Cannabis Corpse is a cannabis-themed death metal band. Cannabis Corpse formed in Richmond, Virginia in 2006 under the Forcefield label. Since then, Cannabis Corpse has released six LPs and two EPs. The band features members of Municipal Waste and Antietam 1862. Their name originates as a parody of the name of veteran death metal band Cannibal Corpse.

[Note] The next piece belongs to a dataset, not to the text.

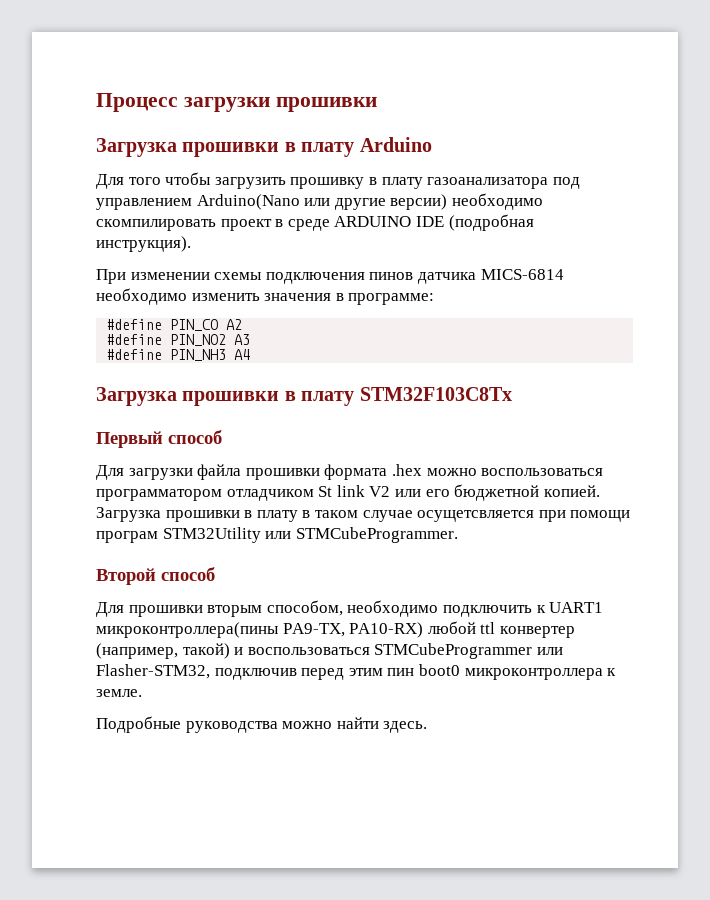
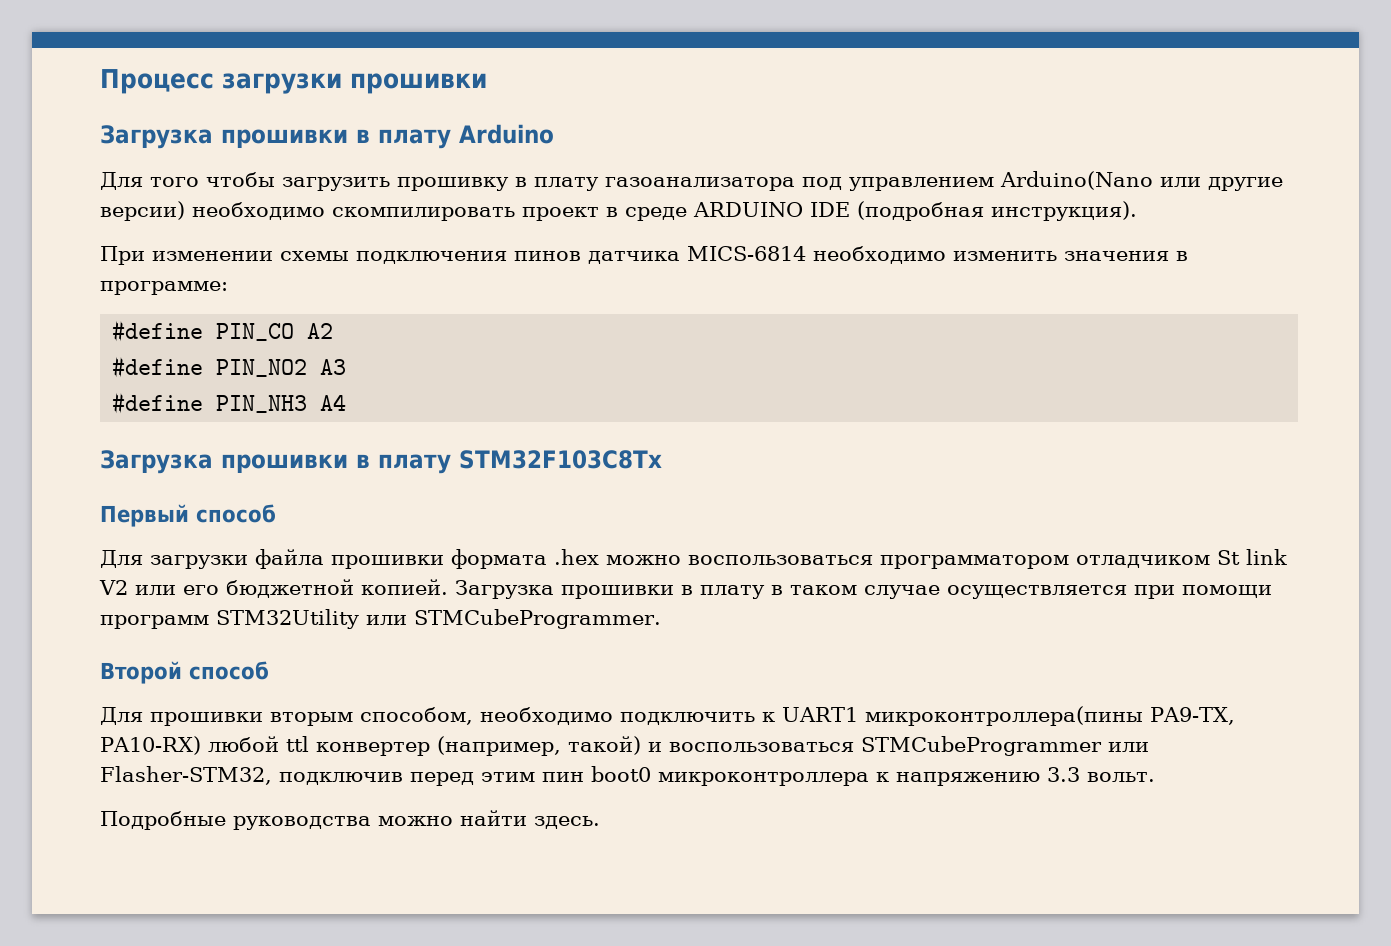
- Загрузка прошивки в плату в таком случае осущетсвляется при помощи програм STM32Utility или STMCubeProgrammer.
+ Загрузка прошивки в плату в таком случае осуществляется при помощи программ STM32Utility или STMCubeProgrammer.
- Для прошивки вторым способом, необходимо подключить к UART1 микроконтроллера(пины PA9-TX, PA10-RX) любой ttl конвертер (например, такой) и воспользоваться STMCubeProgrammer или Flasher-STM32, подключив перед этим пин boot0 микроконтроллера к земле.
+ Для прошивки вторым способом, необходимо подключить к UART1 микроконтроллера(пины PA9-TX, PA10-RX) любой ttl конвертер (например, такой) и воспользоваться STMCubeProgrammer или Flasher-STM32, подключив перед этим пин boot0 микроконтроллера к напряжению 3.3 вольт.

While the Cannabis Corpse songs are fully original, their album and song titles are parodies of many other death metal bands' album and song titles (e.g. "Tube of the Resinated" vs Cannibal Corpse's "Tomb of the Mutilated").

History
In 1999, bassist/guitarist Philip "Landphil" Hall coined the "Cannabis Corpse" name with his brother Josh "HallHammer" Hall. The original line up had Landphil on vocals and a recruit named John Gonzalez (of Nehema) on guitar. John moved to Hawaii and the band was put on hold until 2006, when Phil bought a multitrack recorder. The brothers, along with Andy "Weedgrinder" Horn recorded a demo for the band, which eventually became Blunted at Birth. Soon thereafter, they were signed as the first band to Richmond, Virginia-based Forcefield Records whose founders were personal friends.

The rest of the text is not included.